The French Senate has overwhelmingly voted to support a draft resolution adopting the International Holocaust Remembrance Alliance (IHRA) working definition of anti-Semitism, Le Point reported.
Citizenship Minister Marlène Schiappa pointed out that the France’s National Assembly adopted a similar resolution in 2019.
“This is a resolution, it has no binding legal value, it does not change our law," Schiappa told AFP. However, "it can serve as a basis for the application of the law as well as serve for a basis for public policies."
She added that adopting the definition will enable “better identification, better characterization of anti-Semitism.”
The resolution was put forward by the Senate’s right wing majority and given support by the government. In the Senate, the measure was supported by a show of hands vote on Tuesday by all parties except for the communist CRCE, who refused to participate in the vote, and the ecologist party, who abstained.
The co-author of the motion, Bruno Retailleau, said that the definition in the resolution is "sufficiently broad to take into account all the new expressions of anti-Semitism" and "sufficiently strict to not to hurt freedom of opinion.”

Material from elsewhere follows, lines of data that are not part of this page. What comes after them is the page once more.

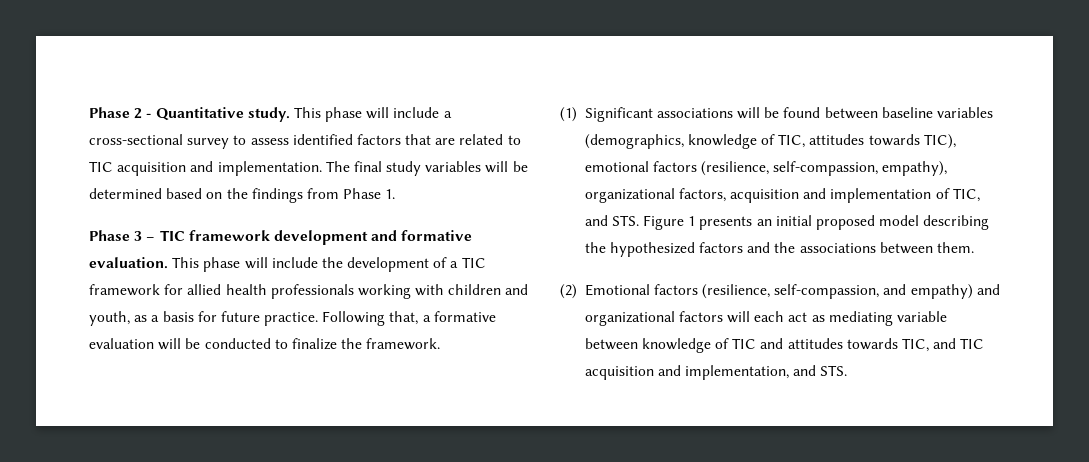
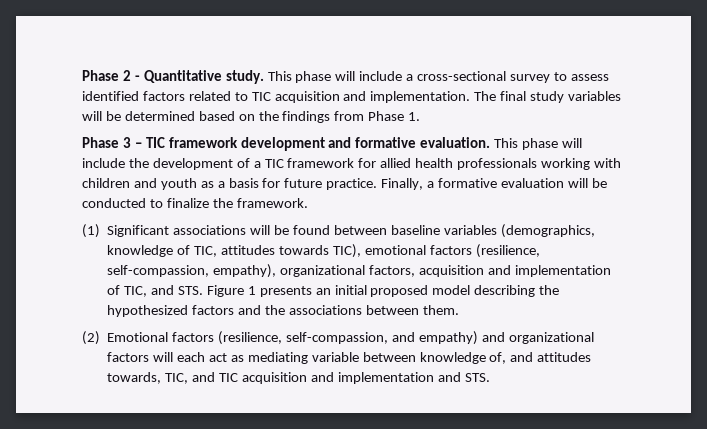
- This phase will include a cross-sectional survey to assess identified factors that are related to TIC acquisition and implementation.
+ This phase will include a cross-sectional survey to assess identified factors related to TIC acquisition and implementation.
- This phase will include the development of a TIC framework for allied health professionals working with children and youth, as a basis for future practice.
+ This phase will include the development of a TIC framework for allied health professionals working with children and youth as a basis for future practice.
- Following that, a formative evaluation will be conducted to finalize the framework.
+ Finally, a formative evaluation will be conducted to finalize the framework.
- (2) Emotional factors (resilience, self-compassion, and empathy) and organizational factors will each act as mediating variable between knowledge of TIC and attitudes towards TIC, and TIC acquisition and implementation, and STS.
+ (2) Emotional factors (resilience, self-compassion, and empathy) and organizational factors will each act as mediating variable between knowledge of, and attitudes towards, TIC, and TIC acquisition and implementation and STS.

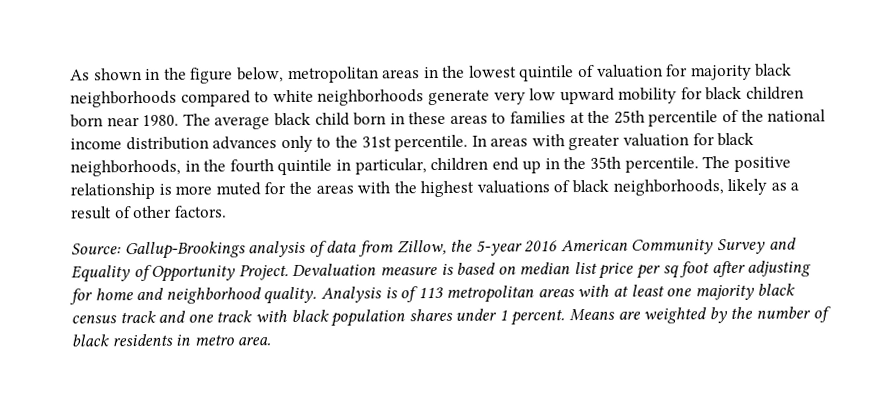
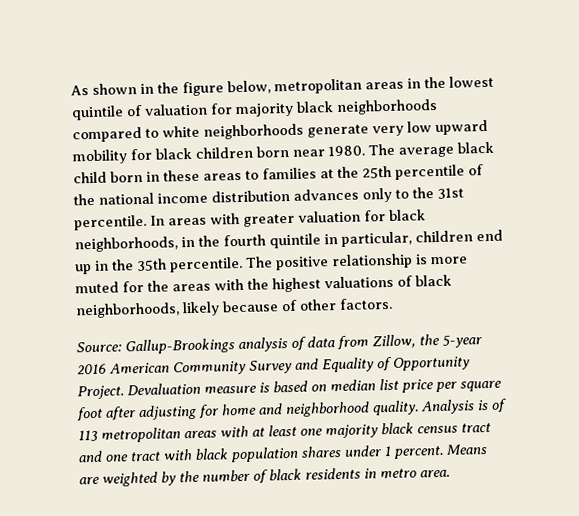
- The positive relationship is more muted for the areas with the highest valuations of black neighborhoods, likely as a result of other factors.
+ The positive relationship is more muted for the areas with the highest valuations of black neighborhoods, likely because of other factors.
- Devaluation measure is based on median list price per sq foot after adjusting for home and neighborhood quality.
+ Devaluation measure is based on median list price per square foot after adjusting for home and neighborhood quality.
- Analysis is of 113 metropolitan areas with at least one majority black census track and one track with black population shares under 1 percent.
+ Analysis is of 113 metropolitan areas with at least one majority black census tract and one tract with black population shares under 1 percent.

The IHRA definition of anti-Semitism has been adopted by the EU parliament, along with 20 countries in Europe, and was supported by French President Emmanual Macron at the 2019 annual dinner of the Representative Council of Jewish Institutions in France (CRIF) umbrella group.
In Frebruary 2021, the IHRA definition was adopted by the Paris City Council, becoming the first capital city in the world outside Israel to do so officially, according to a statement by the Israeli Embassy in France.